Records provided
=== Begin Enclosure ===

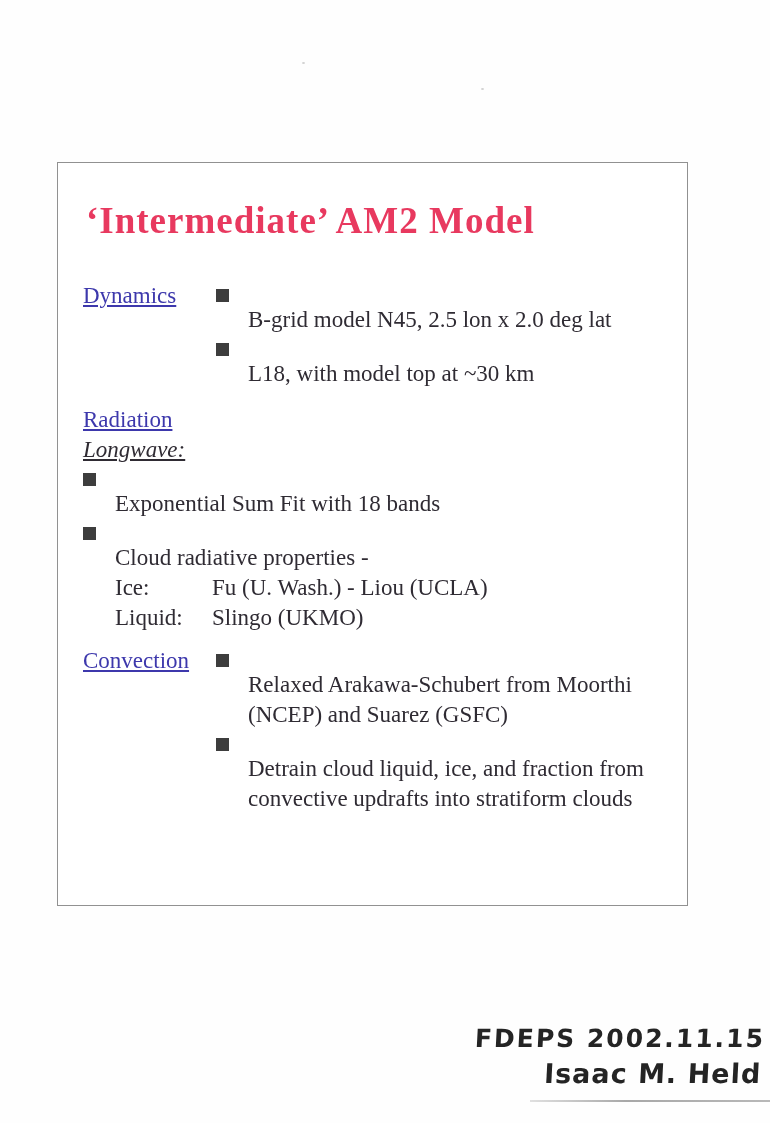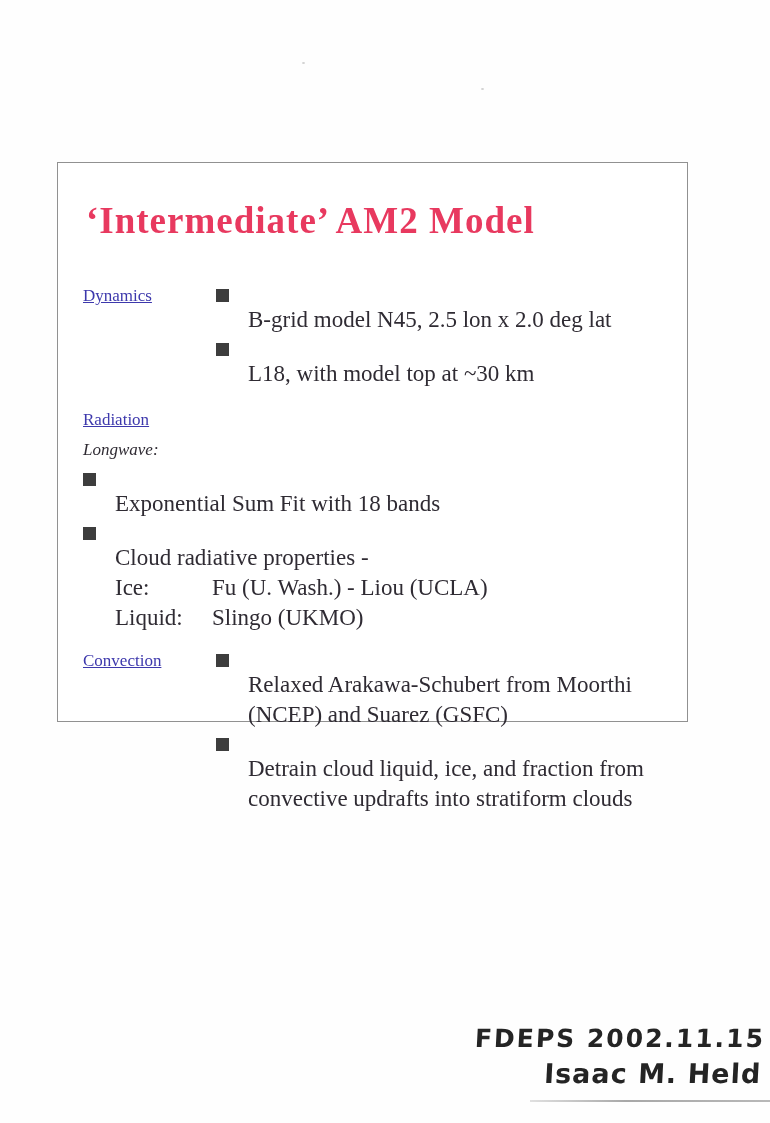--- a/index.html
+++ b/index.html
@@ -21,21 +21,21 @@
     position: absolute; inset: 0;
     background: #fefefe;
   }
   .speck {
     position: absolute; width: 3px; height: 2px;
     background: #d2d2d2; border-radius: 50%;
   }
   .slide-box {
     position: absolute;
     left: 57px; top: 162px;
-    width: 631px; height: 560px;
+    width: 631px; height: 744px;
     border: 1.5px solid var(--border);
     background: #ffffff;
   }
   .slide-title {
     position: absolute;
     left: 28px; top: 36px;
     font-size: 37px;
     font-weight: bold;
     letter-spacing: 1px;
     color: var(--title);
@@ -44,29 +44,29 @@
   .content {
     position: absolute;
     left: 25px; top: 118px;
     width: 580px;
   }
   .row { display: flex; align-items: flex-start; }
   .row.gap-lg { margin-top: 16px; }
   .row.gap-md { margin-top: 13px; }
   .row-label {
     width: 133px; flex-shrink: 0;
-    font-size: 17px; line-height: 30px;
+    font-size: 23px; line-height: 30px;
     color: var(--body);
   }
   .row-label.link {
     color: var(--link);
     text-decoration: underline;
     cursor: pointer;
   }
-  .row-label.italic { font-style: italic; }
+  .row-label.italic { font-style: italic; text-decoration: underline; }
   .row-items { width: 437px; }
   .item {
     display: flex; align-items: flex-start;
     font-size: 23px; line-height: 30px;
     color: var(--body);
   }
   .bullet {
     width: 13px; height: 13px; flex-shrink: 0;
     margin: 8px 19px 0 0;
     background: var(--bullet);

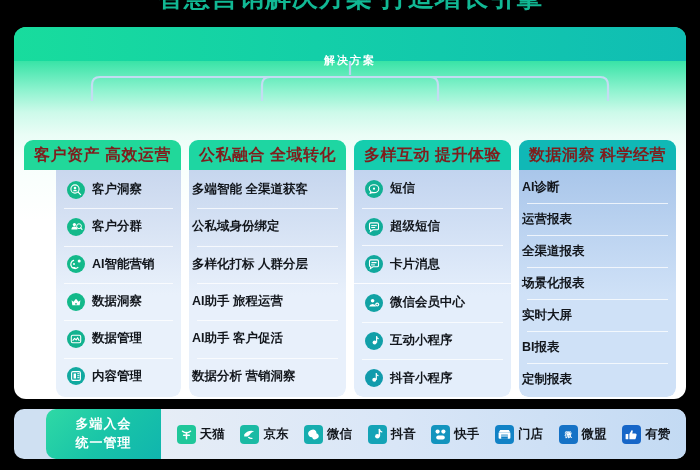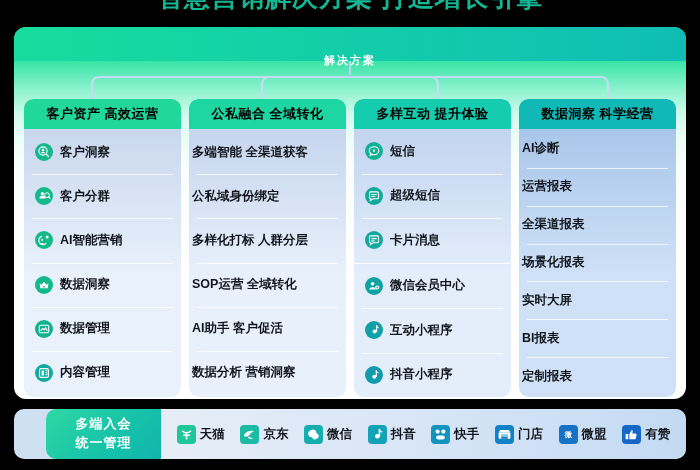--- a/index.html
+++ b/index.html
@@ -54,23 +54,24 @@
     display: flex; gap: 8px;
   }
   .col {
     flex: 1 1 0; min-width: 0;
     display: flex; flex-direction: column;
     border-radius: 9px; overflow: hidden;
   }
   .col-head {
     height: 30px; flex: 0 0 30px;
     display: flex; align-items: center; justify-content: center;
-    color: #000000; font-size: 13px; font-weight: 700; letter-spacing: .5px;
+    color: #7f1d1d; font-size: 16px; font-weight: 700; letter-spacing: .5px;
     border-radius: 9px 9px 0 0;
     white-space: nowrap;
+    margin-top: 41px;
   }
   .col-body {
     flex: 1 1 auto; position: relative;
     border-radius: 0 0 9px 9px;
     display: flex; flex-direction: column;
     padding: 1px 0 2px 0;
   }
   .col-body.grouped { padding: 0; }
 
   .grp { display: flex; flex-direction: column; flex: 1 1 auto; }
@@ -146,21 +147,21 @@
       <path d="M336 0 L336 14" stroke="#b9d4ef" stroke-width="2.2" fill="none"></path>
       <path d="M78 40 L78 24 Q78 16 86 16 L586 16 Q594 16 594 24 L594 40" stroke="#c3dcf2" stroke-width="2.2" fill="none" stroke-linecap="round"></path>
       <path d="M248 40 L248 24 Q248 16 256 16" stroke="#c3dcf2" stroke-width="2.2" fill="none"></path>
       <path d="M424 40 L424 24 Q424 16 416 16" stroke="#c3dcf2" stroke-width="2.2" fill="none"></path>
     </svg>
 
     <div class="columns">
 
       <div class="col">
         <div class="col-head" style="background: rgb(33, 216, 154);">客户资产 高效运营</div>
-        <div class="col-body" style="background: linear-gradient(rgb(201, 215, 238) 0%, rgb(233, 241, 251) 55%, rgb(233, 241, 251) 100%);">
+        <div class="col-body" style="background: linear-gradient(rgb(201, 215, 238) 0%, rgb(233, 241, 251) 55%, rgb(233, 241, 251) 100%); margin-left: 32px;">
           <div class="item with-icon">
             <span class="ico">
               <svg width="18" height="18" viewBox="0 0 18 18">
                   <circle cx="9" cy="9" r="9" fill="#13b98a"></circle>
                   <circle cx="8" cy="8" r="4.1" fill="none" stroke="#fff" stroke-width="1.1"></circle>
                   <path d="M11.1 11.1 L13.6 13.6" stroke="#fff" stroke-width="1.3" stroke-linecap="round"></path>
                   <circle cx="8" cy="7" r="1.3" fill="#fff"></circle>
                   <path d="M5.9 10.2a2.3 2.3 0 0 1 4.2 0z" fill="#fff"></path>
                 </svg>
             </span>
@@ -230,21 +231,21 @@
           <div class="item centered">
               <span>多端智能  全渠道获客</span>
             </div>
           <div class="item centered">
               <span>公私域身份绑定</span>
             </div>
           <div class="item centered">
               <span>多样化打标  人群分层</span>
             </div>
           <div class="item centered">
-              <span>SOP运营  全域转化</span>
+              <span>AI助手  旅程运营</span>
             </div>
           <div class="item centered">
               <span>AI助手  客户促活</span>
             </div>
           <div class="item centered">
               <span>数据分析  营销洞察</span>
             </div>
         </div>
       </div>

=== End Enclosure ===

Exercise brief
Print the material above verbatim, no images.

Output below
--- a/index.html
+++ b/index.html
@@ -21,21 +21,21 @@
     position: absolute; inset: 0;
     background: #fefefe;
   }
   .speck {
     position: absolute; width: 3px; height: 2px;
     background: #d2d2d2; border-radius: 50%;
   }
   .slide-box {
     position: absolute;
     left: 57px; top: 162px;
-    width: 631px; height: 560px;
+    width: 631px; height: 744px;
     border: 1.5px solid var(--border);
     background: #ffffff;
   }
   .slide-title {
     position: absolute;
     left: 28px; top: 36px;
     font-size: 37px;
     font-weight: bold;
     letter-spacing: 1px;
     color: var(--title);
@@ -44,29 +44,29 @@
   .content {
     position: absolute;
     left: 25px; top: 118px;
     width: 580px;
   }
   .row { display: flex; align-items: flex-start; }
   .row.gap-lg { margin-top: 16px; }
   .row.gap-md { margin-top: 13px; }
   .row-label {
     width: 133px; flex-shrink: 0;
-    font-size: 17px; line-height: 30px;
+    font-size: 23px; line-height: 30px;
     color: var(--body);
   }
   .row-label.link {
     color: var(--link);
     text-decoration: underline;
     cursor: pointer;
   }
-  .row-label.italic { font-style: italic; }
+  .row-label.italic { font-style: italic; text-decoration: underline; }
   .row-items { width: 437px; }
   .item {
     display: flex; align-items: flex-start;
     font-size: 23px; line-height: 30px;
     color: var(--body);
   }
   .bullet {
     width: 13px; height: 13px; flex-shrink: 0;
     margin: 8px 19px 0 0;
     background: var(--bullet);

--- a/index.html
+++ b/index.html
@@ -54,23 +54,24 @@
     display: flex; gap: 8px;
   }
   .col {
     flex: 1 1 0; min-width: 0;
     display: flex; flex-direction: column;
     border-radius: 9px; overflow: hidden;
   }
   .col-head {
     height: 30px; flex: 0 0 30px;
     display: flex; align-items: center; justify-content: center;
-    color: #000000; font-size: 13px; font-weight: 700; letter-spacing: .5px;
+    color: #7f1d1d; font-size: 16px; font-weight: 700; letter-spacing: .5px;
     border-radius: 9px 9px 0 0;
     white-space: nowrap;
+    margin-top: 41px;
   }
   .col-body {
     flex: 1 1 auto; position: relative;
     border-radius: 0 0 9px 9px;
     display: flex; flex-direction: column;
     padding: 1px 0 2px 0;
   }
   .col-body.grouped { padding: 0; }
 
   .grp { display: flex; flex-direction: column; flex: 1 1 auto; }
@@ -146,21 +147,21 @@
       <path d="M336 0 L336 14" stroke="#b9d4ef" stroke-width="2.2" fill="none"></path>
       <path d="M78 40 L78 24 Q78 16 86 16 L586 16 Q594 16 594 24 L594 40" stroke="#c3dcf2" stroke-width="2.2" fill="none" stroke-linecap="round"></path>
       <path d="M248 40 L248 24 Q248 16 256 16" stroke="#c3dcf2" stroke-width="2.2" fill="none"></path>
       <path d="M424 40 L424 24 Q424 16 416 16" stroke="#c3dcf2" stroke-width="2.2" fill="none"></path>
     </svg>
 
     <div class="columns">
 
       <div class="col">
         <div class="col-head" style="background: rgb(33, 216, 154);">客户资产 高效运营</div>
-        <div class="col-body" style="background: linear-gradient(rgb(201, 215, 238) 0%, rgb(233, 241, 251) 55%, rgb(233, 241, 251) 100%);">
+        <div class="col-body" style="background: linear-gradient(rgb(201, 215, 238) 0%, rgb(233, 241, 251) 55%, rgb(233, 241, 251) 100%); margin-left: 32px;">
           <div class="item with-icon">
             <span class="ico">
               <svg width="18" height="18" viewBox="0 0 18 18">
                   <circle cx="9" cy="9" r="9" fill="#13b98a"></circle>
                   <circle cx="8" cy="8" r="4.1" fill="none" stroke="#fff" stroke-width="1.1"></circle>
                   <path d="M11.1 11.1 L13.6 13.6" stroke="#fff" stroke-width="1.3" stroke-linecap="round"></path>
                   <circle cx="8" cy="7" r="1.3" fill="#fff"></circle>
                   <path d="M5.9 10.2a2.3 2.3 0 0 1 4.2 0z" fill="#fff"></path>
                 </svg>
             </span>
@@ -230,21 +231,21 @@
           <div class="item centered">
               <span>多端智能  全渠道获客</span>
             </div>
           <div class="item centered">
               <span>公私域身份绑定</span>
             </div>
           <div class="item centered">
               <span>多样化打标  人群分层</span>
             </div>
           <div class="item centered">
-              <span>SOP运营  全域转化</span>
+              <span>AI助手  旅程运营</span>
             </div>
           <div class="item centered">
               <span>AI助手  客户促活</span>
             </div>
           <div class="item centered">
               <span>数据分析  营销洞察</span>
             </div>
         </div>
       </div>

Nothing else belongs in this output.